Den Schwerpunkt des Berichts bilden die Berichte der Projektgruppen. Die Kommission hatte sich in diesen in zwei Phasen umfassend mit den Themenbereichen „KI und Wirtschaft“, „KI und Staat“, „KI und Gesundheit“, „KI und Arbeit, Bildung, Forschung“, „KI und Mobilität“, „KI und Medien“ befasst. Neben den bereichsspezifischen Bestandsaufnahmen und jeweils zahlreichen Handlungsempfehlungen hat die Kommission zudem übergreifende Themenbereiche identifiziert, wie zum Beispiel die Bereiche „KI und Daten“, „KI und der Umgang mit Risiko“, „KI und Forschung“ und „KI und ökologische Nachhaltigkeit“.
Mit Blick auf Daten fordert die Kommission unter anderem den Aufbau einer europäischen Infrastruktur und verweist auf die GAIA-X-Pläne. Zudem soll Unternehmen der Zugang zu und das Teilen von Daten erleichtert werden, was aus Sicht der Kommission mögliche Anpassungen im Kartellrecht sowie im Wettbewerbsrecht erfordert. Aus Sicht der Enquete-Kommission muss zudem die KI-Forschung mit mehr Ressourcen ausgestattet und der Transfer von Forschung in die Anwendung verbessert werden.
Hinsichtlich ökologischer Nachhaltigkeit im Zusammenhang mit KI schlägt die Kommission unter anderem der Bundesregierung vor, die in ihrer KI-Strategie angestrebte Förderung von Anwendungen zum Nutzen von Umwelt und Klima ambitioniert auszubauen und umzusetzen.
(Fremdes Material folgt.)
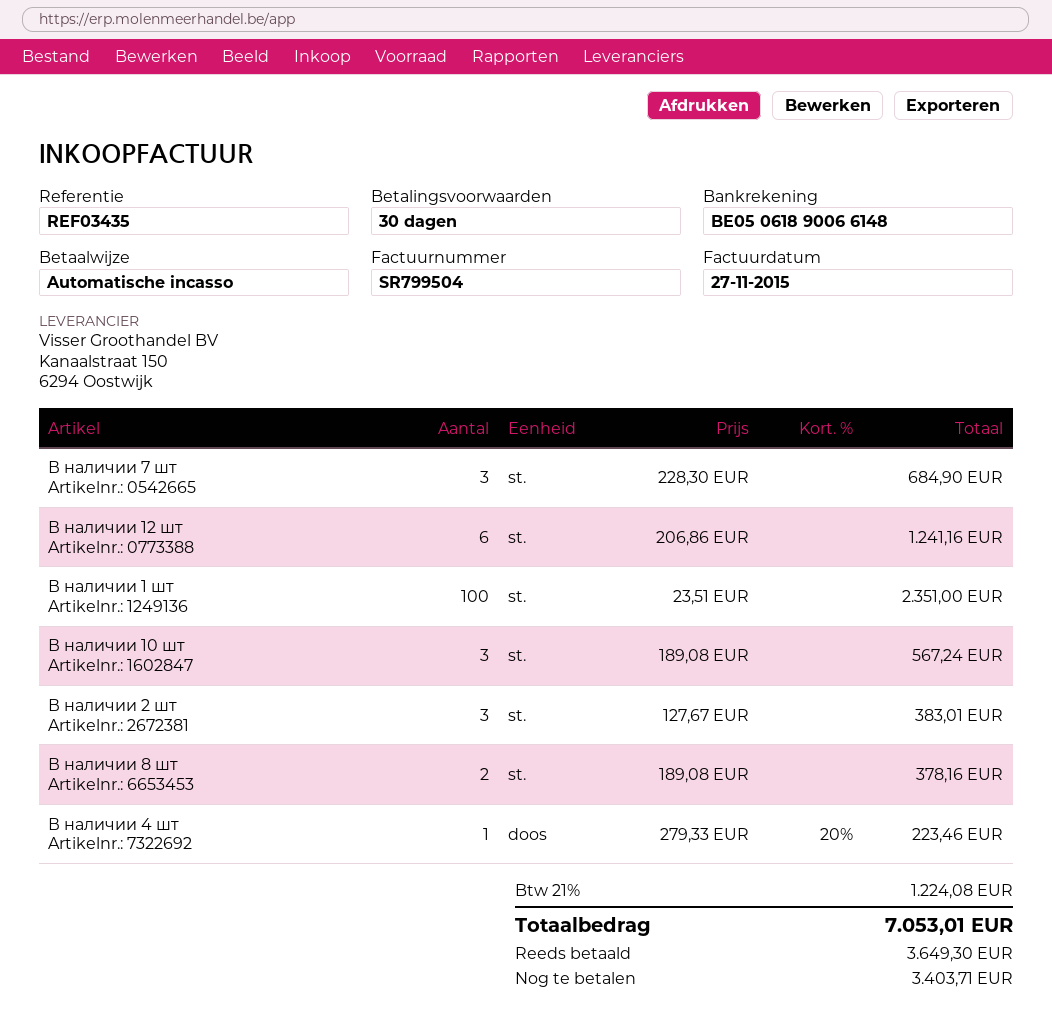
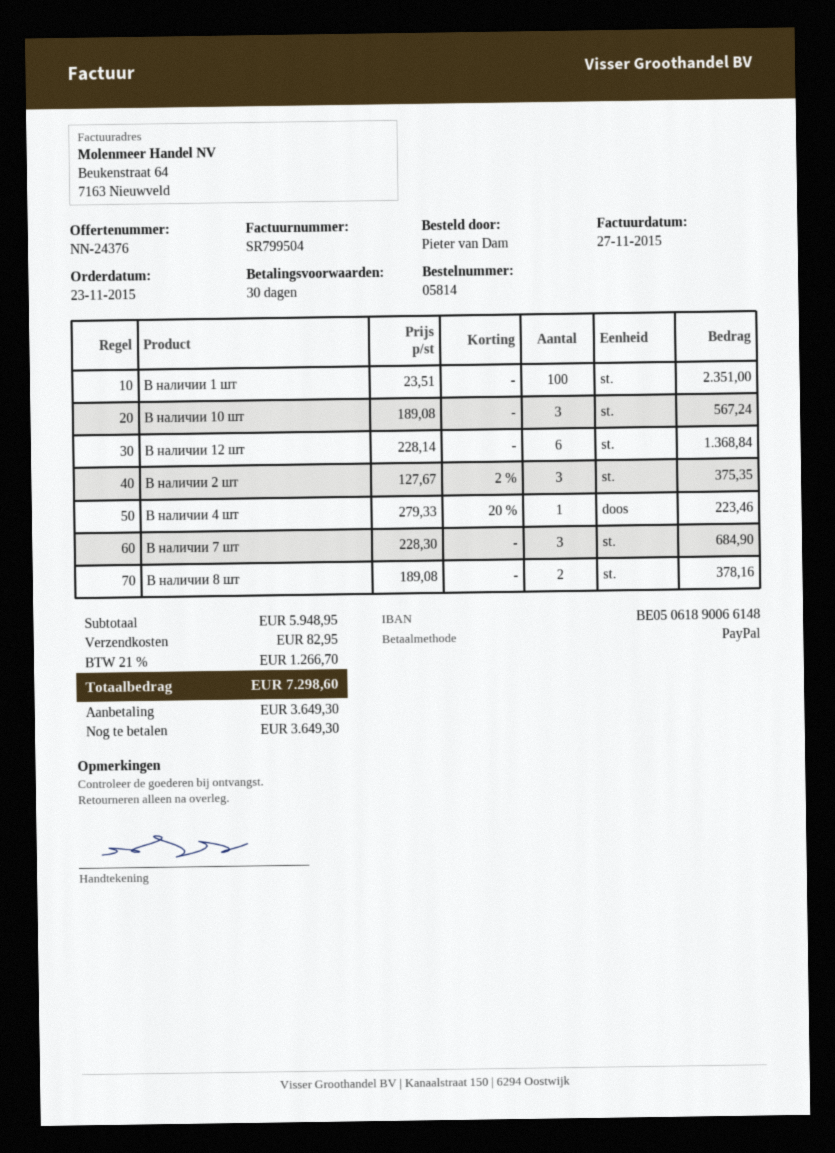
payment method: direct debit -> PayPal
В наличии 12 шт: 6 x 206.86 = 1241.16 -> 6 x 228.14 = 1368.84
В наличии 2 шт: 3 x 127.67 = 383.01 -> 3 x 127.67 - 2% = 375.35
shipping: none -> 82.95
tax: 21% = 1224.08 -> 21% = 1266.70
total: 7053.01 -> 7298.60
balance: 3403.71 -> 3649.30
Zudem empfiehlt die Kommission, die Datenbasis zu positiven und negativen Effekten von KI-Anwendungen auf den Energieverbrauch zu verbessern.
Zu dem unter dem Stichwort Bias diskutierten Risiko diskriminierender KI-Anwendung empfiehlt die Kommission, den Transfer bereits bestehender Forschungserkenntnisse zu Diskriminierungserkennung und -vermeidung in den Software-Entwicklungsalltag zu fördern. Individuen müssten zudem in die Lage versetzt werden, sich gegen Diskriminierung durch KI zu wehren. „Um dies sicherzustellen, braucht es, wenn KI über Menschen urteilt, einen Anspruch auf Transparenz, Nachvollziehbarkeit und Erklärbarkeit von KI-Entscheidungen, damit eine gerichtliche Überprüfung automatisierter Entscheidungen möglich ist“, heißt es in dem Bericht.
Der Bundestag hatte die Enquete-Kommission „Künstliche Intelligenz - Gesellschaftliche Verantwortung und wirtschaftliche, soziale und ökologische Potenziale“ am 28. Juni 2018 auf Antrag von Union, SPD, FDP und Die Linke (19/2978) eingesetzt. Der Kommission, die sich am 27. September 2018 konstituiert hatte, gehörten 19 Abgeordnete des Bundestages und 19 sachverständige Mitglieder an.